Closed ianlancetaylor closed 5 years ago
This proposal makes no mention (at least directly) of RawSyscall{,6}:
https://golang.org/pkg/syscall/#RawSyscall
So this means we'd end up with three pairs of functions to make a system call, right? raw, normal, and block.
Part of this bug would then be to document the three ways. Currently there are zero docs on the existing two pairs.
unlike the occasionally seen suggestion that we have a way to make a system call that calls neither runtime.entersyscall nor runtime.entersyscallblock
Don't we have that, though? Isn't that RawSyscall? Sure looks like it. Or am I misreading your comment?
Gah, you're right about RawSyscall
. Perhaps nobody uses it as it is not documented. I will delete that paragraph.
I would say the whole syscall package needs more documentation.
Since I forgot about RawSyscall
, we could also call this proposed function BlockingSyscall
.
@dvyukov, do you have any bright ideas about how we could avoid exposing these two different kinds of syscall? That is, is there anything we could do to make the regular 'entersyscall' faster for gVisor? That would be better all around than exposing yet another kind of syscall API.
If the thread is blocking for a very tiny amount of time, entersyscall is better, because the blocking work is avoided entirely. If the thread is blocking for a long amount of time, that can't be happening very often so the overhead is irrelevant. So this optimization of using entersyscallblock instead of entersyscall only applies in some limited window of how long the syscall takes: not too short, not too long. I'm skeptical that users will in general be able to predict whether their particular use case falls in that window. Overuse of entersyscallblock will make some programs slower.
In this case, we test first using RawSyscall
to preform a non-blocking read. If the read returns EAGAIN, we have more information than the runtime: we know that there is a very high probability that poll will block. The standard Syscall
function is optimized for the case where the caller does not know if the call will block. We could use Syscall
with a blocking read call, but here too we have more information. We know that the vast majority of read calls will succeed.
We already have the RawSyscall function which provides a hint to the runtime that the call won't block or at least won't block long. A SyscallBlock
or BlockingSyscall
function would round out the trio.
I don't have any magical solutions. I think the long term solution is to use OS-specific user-mode-scheduling features to implement efficient entersyscall without sysmon polling. If we do that we will need just 1 syscall version that will do the right thing, and all blocking and long syscalls will become faster. Blocking will release P immediately, long will on the other hand not release P for longer (CPU is busy anyway). sysmon always looked like a hack, just turned out to work reasonably well. Windows have UMS subsystem starting from Vista I think. But we still did not open-source out fibers/switchto patches for linux.
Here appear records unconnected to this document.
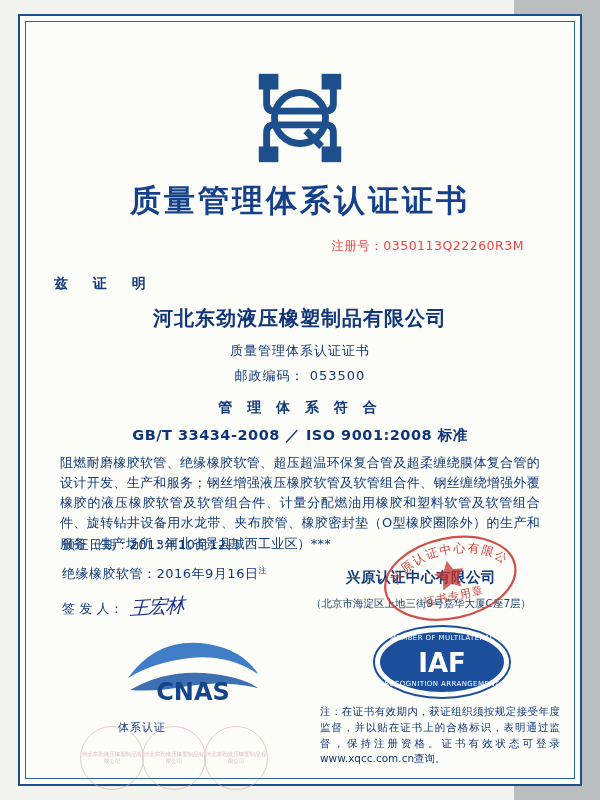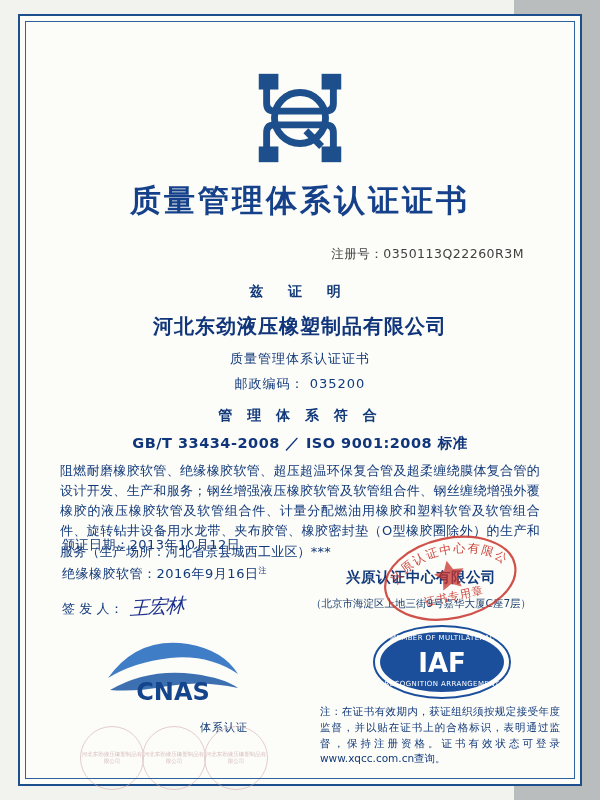"注册号：0350113Q22260R3M" .reg-line { color: #404040 -> #ef4444; margin-top: 24px -> 16px }
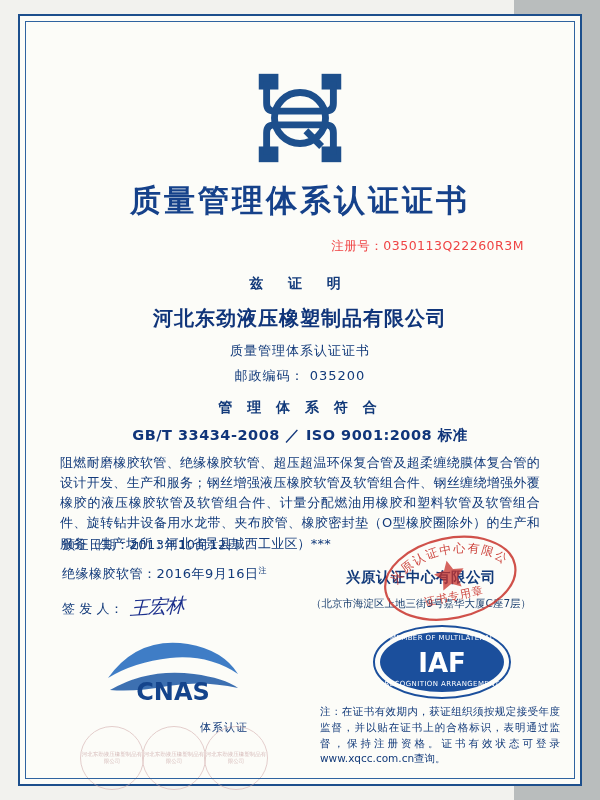"兹 证 明" .hereby { text-align: center -> left }
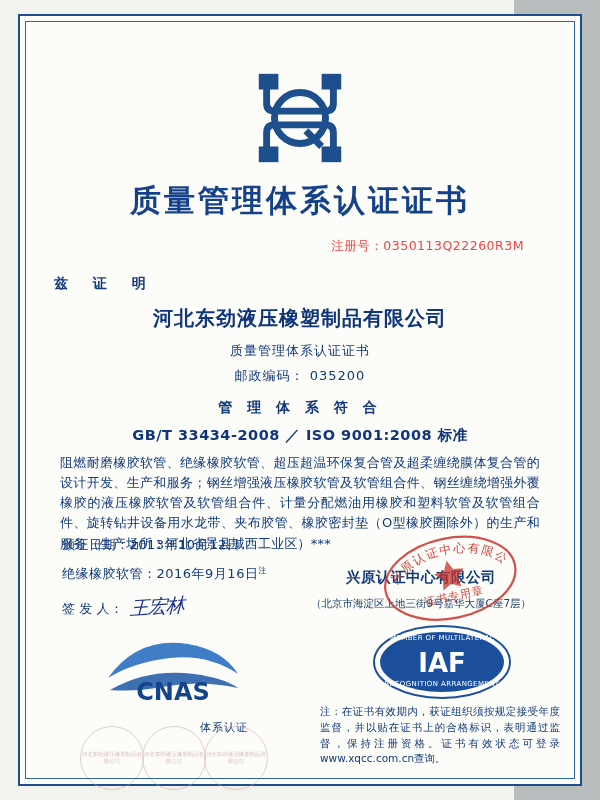"邮政编码： 035200" div.zip { text: 035200 -> 053500 }
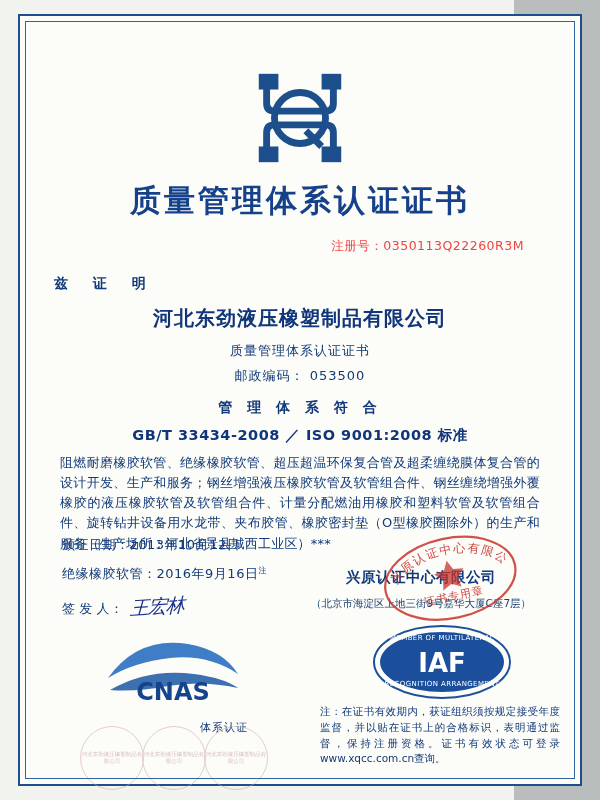"CNAS" .cnas { left: 78px -> 98px; text-align: right -> left }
I was tinkering if perf tracing of sched events can be used for this. perf can trace context switches: https://elixir.bootlin.com/linux/v5.0-rc2/source/include/uapi/linux/perf_event.h#L372 and if tracing is done only for the current process, it should not require any privileges. So we could read out sched_out events for our process and if the blocking thread happens to be in a syscall/cgo, we retake P. We would still need to retake Ps after some time as we promise that GOMAXPROCS is the number of threads running Go code, but this back up retaking can happen on significantly lower rate (100ms or something). Kernel also says if the task was actually blocked, or just preempted: https://elixir.bootlin.com/linux/v5.0-rc2/source/kernel/events/core.c#L7605 which is nice because we don't need to retake P on preemption. But it seems that kernel will provide prev tid only in whole CPU profiling mode: https://elixir.bootlin.com/linux/v5.0-rc2/source/kernel/events/core.c#L7558 And that should require some privileges (besides dumping tons of uninteresting events). It looks like just an unimplemented part, because kernel should be able to provide pid/tid of the current process only in process-profiling mode (i.e. don't disclose tid's of other processes, but always provide tid for the current process). And without tid we know that some thread blocked, but we don't know which one...
There also few other incremental improvements like checking thread state in sysmon. I.e. sysmon could retake P when it first sees a thread in syscall if the thread status is blocked. This may reduce latency in half. Another potential improvement is making sysmon not a dedicated thread, but rather integrate it into scheduler/netpoll so that when it retakes a P it immediately starts running rather then wakes up another thread. But hard to say if these intermediate solutions worth the additional complexity.
There were also several proposals to export a more flexible network polling which allows to not use goroutine per read and not preallocate read buffers. That's what netstack tries to achieve, right?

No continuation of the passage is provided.